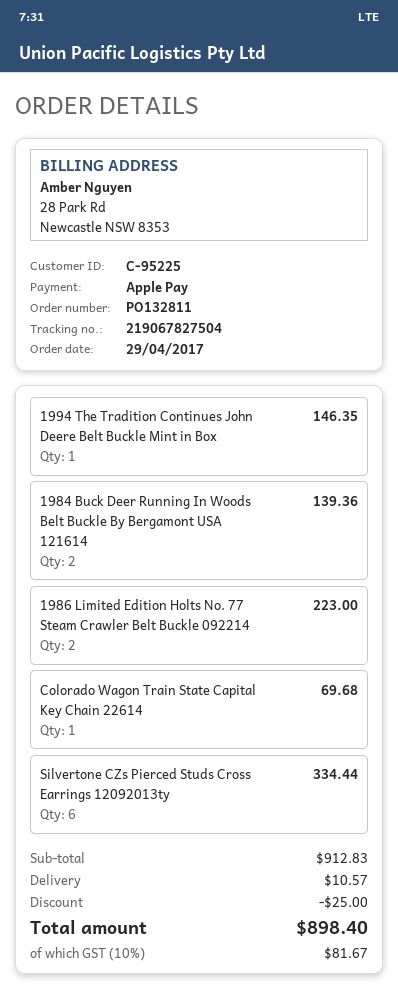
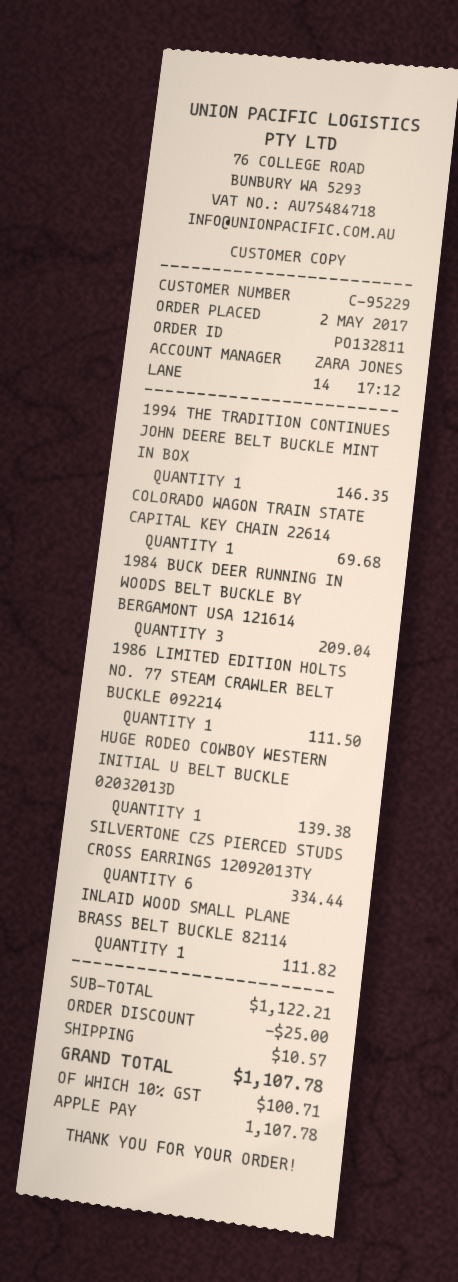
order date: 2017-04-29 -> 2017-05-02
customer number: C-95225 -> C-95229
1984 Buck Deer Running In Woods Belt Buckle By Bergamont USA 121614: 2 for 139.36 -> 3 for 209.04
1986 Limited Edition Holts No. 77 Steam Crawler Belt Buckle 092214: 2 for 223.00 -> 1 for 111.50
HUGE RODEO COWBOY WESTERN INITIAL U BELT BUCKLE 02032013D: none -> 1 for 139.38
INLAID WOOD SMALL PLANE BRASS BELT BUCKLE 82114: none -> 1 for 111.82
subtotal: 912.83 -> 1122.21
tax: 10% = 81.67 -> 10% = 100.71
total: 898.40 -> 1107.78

...

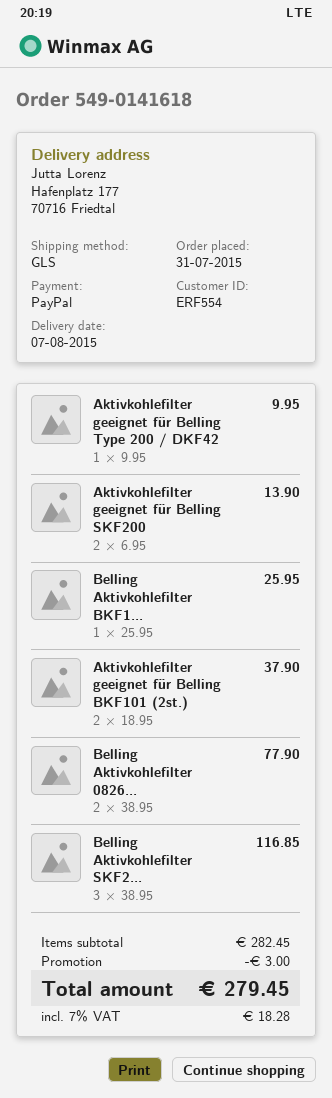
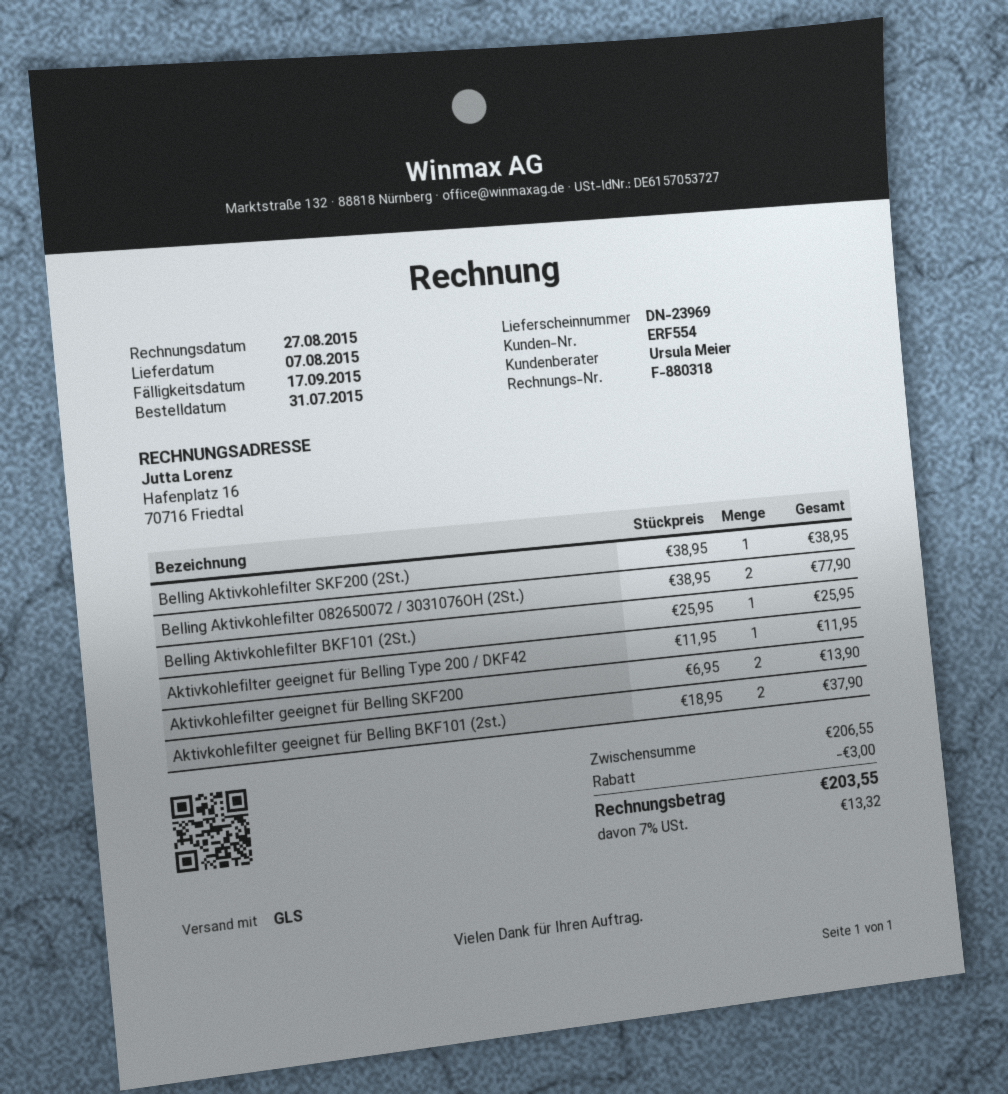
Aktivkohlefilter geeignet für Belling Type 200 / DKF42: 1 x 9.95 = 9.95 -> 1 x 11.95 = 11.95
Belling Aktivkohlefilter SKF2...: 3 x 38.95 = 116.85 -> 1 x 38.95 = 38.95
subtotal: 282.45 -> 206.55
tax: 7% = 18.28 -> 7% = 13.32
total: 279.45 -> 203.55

HOW TO COMPLETE THIS TASK
Using the data above, reproduce exactly the lines from the line that contains "subtotal: 282.45 -> 206.55" through the line that contains "total: 279.45 -> 203.55", including both.

EXERCISE RESULT
subtotal: 282.45 -> 206.55
tax: 7% = 18.28 -> 7% = 13.32
total: 279.45 -> 203.55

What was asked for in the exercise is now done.